(Beginning of Records supplied)

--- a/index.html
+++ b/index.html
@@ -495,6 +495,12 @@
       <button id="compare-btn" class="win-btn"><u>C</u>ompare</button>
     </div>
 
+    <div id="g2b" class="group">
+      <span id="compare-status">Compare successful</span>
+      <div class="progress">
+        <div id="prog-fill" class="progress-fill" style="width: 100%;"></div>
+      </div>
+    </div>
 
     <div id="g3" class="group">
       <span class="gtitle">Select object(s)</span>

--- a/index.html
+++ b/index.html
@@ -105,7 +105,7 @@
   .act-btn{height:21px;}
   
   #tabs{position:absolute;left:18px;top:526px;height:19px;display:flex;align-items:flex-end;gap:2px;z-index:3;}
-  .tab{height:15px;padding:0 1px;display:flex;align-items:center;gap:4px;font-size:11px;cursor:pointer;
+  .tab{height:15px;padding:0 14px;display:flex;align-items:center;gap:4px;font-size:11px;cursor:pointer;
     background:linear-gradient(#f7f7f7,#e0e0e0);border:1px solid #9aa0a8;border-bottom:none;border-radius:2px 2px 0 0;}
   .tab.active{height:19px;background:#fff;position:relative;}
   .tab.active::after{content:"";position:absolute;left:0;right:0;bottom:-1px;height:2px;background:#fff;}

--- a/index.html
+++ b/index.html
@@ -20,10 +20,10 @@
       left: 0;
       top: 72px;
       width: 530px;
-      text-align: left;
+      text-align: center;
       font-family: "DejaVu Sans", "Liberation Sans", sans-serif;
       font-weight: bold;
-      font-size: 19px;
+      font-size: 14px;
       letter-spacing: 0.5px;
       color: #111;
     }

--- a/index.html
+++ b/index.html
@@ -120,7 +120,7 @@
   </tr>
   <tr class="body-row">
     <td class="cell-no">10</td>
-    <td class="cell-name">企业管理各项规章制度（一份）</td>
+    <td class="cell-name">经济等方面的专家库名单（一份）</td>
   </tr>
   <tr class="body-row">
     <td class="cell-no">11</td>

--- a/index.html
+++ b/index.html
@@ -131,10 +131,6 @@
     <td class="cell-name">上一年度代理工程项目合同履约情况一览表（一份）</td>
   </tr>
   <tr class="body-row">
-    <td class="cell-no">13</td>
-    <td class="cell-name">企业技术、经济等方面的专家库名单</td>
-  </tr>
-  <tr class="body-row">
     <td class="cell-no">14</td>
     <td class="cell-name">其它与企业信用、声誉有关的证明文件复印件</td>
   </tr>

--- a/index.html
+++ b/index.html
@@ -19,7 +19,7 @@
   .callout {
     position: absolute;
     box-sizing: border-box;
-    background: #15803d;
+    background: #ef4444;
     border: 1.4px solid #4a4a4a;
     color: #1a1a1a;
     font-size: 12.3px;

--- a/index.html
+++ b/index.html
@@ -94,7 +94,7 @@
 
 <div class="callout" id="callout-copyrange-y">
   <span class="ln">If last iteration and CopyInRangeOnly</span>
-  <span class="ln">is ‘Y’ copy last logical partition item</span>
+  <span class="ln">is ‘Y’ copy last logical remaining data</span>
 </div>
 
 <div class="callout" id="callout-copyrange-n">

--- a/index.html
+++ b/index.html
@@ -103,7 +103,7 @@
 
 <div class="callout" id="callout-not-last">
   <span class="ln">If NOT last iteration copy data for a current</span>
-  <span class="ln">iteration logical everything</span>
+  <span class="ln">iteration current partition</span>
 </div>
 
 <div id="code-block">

(End of Records supplied)

What the task asks: Set down all of the entries exactly, please.

Written solution:
--- a/index.html
+++ b/index.html
@@ -495,6 +495,12 @@
       <button id="compare-btn" class="win-btn"><u>C</u>ompare</button>
     </div>
 
+    <div id="g2b" class="group">
+      <span id="compare-status">Compare successful</span>
+      <div class="progress">
+        <div id="prog-fill" class="progress-fill" style="width: 100%;"></div>
+      </div>
+    </div>
 
     <div id="g3" class="group">
       <span class="gtitle">Select object(s)</span>

--- a/index.html
+++ b/index.html
@@ -105,7 +105,7 @@
   .act-btn{height:21px;}
   
   #tabs{position:absolute;left:18px;top:526px;height:19px;display:flex;align-items:flex-end;gap:2px;z-index:3;}
-  .tab{height:15px;padding:0 1px;display:flex;align-items:center;gap:4px;font-size:11px;cursor:pointer;
+  .tab{height:15px;padding:0 14px;display:flex;align-items:center;gap:4px;font-size:11px;cursor:pointer;
     background:linear-gradient(#f7f7f7,#e0e0e0);border:1px solid #9aa0a8;border-bottom:none;border-radius:2px 2px 0 0;}
   .tab.active{height:19px;background:#fff;position:relative;}
   .tab.active::after{content:"";position:absolute;left:0;right:0;bottom:-1px;height:2px;background:#fff;}

--- a/index.html
+++ b/index.html
@@ -20,10 +20,10 @@
       left: 0;
       top: 72px;
       width: 530px;
-      text-align: left;
+      text-align: center;
       font-family: "DejaVu Sans", "Liberation Sans", sans-serif;
       font-weight: bold;
-      font-size: 19px;
+      font-size: 14px;
       letter-spacing: 0.5px;
       color: #111;
     }

--- a/index.html
+++ b/index.html
@@ -120,7 +120,7 @@
   </tr>
   <tr class="body-row">
     <td class="cell-no">10</td>
-    <td class="cell-name">企业管理各项规章制度（一份）</td>
+    <td class="cell-name">经济等方面的专家库名单（一份）</td>
   </tr>
   <tr class="body-row">
     <td class="cell-no">11</td>

--- a/index.html
+++ b/index.html
@@ -131,10 +131,6 @@
     <td class="cell-name">上一年度代理工程项目合同履约情况一览表（一份）</td>
   </tr>
   <tr class="body-row">
-    <td class="cell-no">13</td>
-    <td class="cell-name">企业技术、经济等方面的专家库名单</td>
-  </tr>
-  <tr class="body-row">
     <td class="cell-no">14</td>
     <td class="cell-name">其它与企业信用、声誉有关的证明文件复印件</td>
   </tr>

--- a/index.html
+++ b/index.html
@@ -19,7 +19,7 @@
   .callout {
     position: absolute;
     box-sizing: border-box;
-    background: #15803d;
+    background: #ef4444;
     border: 1.4px solid #4a4a4a;
     color: #1a1a1a;
     font-size: 12.3px;

--- a/index.html
+++ b/index.html
@@ -94,7 +94,7 @@
 
 <div class="callout" id="callout-copyrange-y">
   <span class="ln">If last iteration and CopyInRangeOnly</span>
-  <span class="ln">is ‘Y’ copy last logical partition item</span>
+  <span class="ln">is ‘Y’ copy last logical remaining data</span>
 </div>
 
 <div class="callout" id="callout-copyrange-n">

--- a/index.html
+++ b/index.html
@@ -103,7 +103,7 @@
 
 <div class="callout" id="callout-not-last">
   <span class="ln">If NOT last iteration copy data for a current</span>
-  <span class="ln">iteration logical everything</span>
+  <span class="ln">iteration current partition</span>
 </div>
 
 <div id="code-block">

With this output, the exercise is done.